Nuages flottants, de Mikio Naruse

Samedi 7 mars 2026, vu au cinéma Les Navires, à Valence, Nuages flottants, de Mikio Naruse, film de 1955. Film dur et triste dans un Japon retour de guerre coloniale, défait. Pauvreté (et prostitution) pour l’héroïne (vedette Hideko Takamine), insécurité et froideur, qui ne peut rencontrer que l’exil et l’errance de son amant (très beau Masayuki Mori). La mise en scène conduit leur destinée amoureuse, tragique : pauvreté des intérieurs où ils se retrouvent, froid, plans séquences longs et saisissants qui cloitrent les deux personnages dans leur tristesse amoureuse. Mais leur attirance physique est irrésistible, très perceptible : très belle scène de bains dans une escapade montagnarde. Mais elle est malade et ne peut se soigner, et la maladie empire. Et il pleut sans cesse. Leur voyage final où elle meurt est noyé et obscurci par la mousson, comme un retour à la sauvagerie du Vietnam qu’on découvrait dans les flash back du début du film. Un Japon de forêts et de boue, sans échappatoire.

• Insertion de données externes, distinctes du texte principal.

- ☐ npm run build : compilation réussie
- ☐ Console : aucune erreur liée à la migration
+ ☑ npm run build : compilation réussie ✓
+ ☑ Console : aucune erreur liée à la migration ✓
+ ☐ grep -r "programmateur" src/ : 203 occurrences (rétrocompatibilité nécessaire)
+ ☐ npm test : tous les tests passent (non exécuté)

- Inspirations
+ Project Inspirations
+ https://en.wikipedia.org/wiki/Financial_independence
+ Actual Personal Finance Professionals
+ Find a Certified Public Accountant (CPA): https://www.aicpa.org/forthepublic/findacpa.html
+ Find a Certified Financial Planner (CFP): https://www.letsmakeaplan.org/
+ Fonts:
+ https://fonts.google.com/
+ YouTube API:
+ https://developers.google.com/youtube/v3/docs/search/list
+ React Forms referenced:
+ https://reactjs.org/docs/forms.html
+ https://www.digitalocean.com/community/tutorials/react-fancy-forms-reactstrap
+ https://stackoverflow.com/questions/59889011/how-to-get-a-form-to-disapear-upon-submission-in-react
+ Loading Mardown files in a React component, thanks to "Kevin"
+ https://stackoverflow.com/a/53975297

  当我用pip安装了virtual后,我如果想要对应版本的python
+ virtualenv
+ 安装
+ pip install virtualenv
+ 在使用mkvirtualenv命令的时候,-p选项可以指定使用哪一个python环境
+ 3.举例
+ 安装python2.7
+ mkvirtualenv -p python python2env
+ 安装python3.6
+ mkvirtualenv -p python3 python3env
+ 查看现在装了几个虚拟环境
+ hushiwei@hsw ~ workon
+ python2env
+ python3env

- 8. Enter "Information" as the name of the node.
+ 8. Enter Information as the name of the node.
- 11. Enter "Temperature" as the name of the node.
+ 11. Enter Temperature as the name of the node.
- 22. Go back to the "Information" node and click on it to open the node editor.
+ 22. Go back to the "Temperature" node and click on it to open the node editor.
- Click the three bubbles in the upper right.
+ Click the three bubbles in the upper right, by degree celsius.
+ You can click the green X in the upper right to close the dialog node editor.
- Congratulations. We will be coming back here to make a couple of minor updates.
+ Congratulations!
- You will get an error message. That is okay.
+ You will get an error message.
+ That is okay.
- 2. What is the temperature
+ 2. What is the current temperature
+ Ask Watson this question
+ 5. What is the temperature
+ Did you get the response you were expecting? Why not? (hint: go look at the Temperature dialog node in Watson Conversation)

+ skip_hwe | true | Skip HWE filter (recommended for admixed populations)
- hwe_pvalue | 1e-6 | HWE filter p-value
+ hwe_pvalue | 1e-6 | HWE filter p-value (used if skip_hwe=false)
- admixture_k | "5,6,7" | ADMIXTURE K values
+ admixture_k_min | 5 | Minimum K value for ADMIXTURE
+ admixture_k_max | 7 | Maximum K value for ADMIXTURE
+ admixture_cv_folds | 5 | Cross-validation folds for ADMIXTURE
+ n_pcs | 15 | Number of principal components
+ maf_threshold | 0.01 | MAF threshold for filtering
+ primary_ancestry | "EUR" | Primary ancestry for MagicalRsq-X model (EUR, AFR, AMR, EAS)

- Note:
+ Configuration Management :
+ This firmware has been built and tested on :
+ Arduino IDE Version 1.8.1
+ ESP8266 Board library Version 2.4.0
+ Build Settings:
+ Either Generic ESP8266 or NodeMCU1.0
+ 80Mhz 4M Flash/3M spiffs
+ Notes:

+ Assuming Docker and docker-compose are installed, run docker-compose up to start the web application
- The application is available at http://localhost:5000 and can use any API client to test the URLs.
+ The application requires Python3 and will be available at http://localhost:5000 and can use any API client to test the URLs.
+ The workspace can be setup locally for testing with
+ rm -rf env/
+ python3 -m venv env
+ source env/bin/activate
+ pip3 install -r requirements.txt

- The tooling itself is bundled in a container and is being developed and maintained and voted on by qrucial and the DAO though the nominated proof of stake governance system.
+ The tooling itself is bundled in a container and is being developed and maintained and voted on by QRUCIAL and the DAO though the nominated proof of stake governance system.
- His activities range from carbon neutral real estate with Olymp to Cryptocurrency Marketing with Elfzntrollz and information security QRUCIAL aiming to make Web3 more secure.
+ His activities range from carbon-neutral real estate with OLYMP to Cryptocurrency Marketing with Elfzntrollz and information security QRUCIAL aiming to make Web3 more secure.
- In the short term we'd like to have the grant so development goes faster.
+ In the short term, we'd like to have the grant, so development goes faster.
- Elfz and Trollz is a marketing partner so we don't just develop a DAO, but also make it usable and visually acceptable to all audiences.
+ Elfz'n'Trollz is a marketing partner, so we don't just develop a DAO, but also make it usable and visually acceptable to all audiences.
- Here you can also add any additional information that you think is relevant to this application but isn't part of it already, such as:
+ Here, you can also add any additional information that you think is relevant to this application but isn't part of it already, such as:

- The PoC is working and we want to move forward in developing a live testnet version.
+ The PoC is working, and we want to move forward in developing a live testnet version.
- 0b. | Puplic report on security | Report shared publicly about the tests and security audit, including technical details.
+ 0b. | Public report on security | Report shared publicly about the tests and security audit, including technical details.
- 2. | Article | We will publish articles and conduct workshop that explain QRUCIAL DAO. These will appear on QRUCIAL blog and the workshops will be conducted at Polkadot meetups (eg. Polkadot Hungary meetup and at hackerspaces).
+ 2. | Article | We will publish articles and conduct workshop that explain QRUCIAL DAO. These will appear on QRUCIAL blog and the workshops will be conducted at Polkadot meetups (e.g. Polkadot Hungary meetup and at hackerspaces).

Avant la projection : moment sympathique où le spécialiste venu présenter le film, Pascal-Alex Vincent, propose un quizz sur le cinéma japonais. Salle bonne très agréablement connaisseuse. Je réponds à la première question : quelle film japonais à obtenu la palme d’or à Cannes en 1983 ? Jeme précipite : Narayama, et me reprends : La Ballade de Narayama. C’est sans doute la date, qui m’a mis sur le souvenir de ce film où j’avais entraîné ma mère, pendant la période de deuil de ma grand mère. Pauvre vieille, je me demande encore si j’avais bien fait, ma brutalité sans nuance…Mais le film lui avait plu. Et, pour prix de ma bonne réponse, j’ai gagné un petit livret bien fichu à propos de ces Nuages flottants.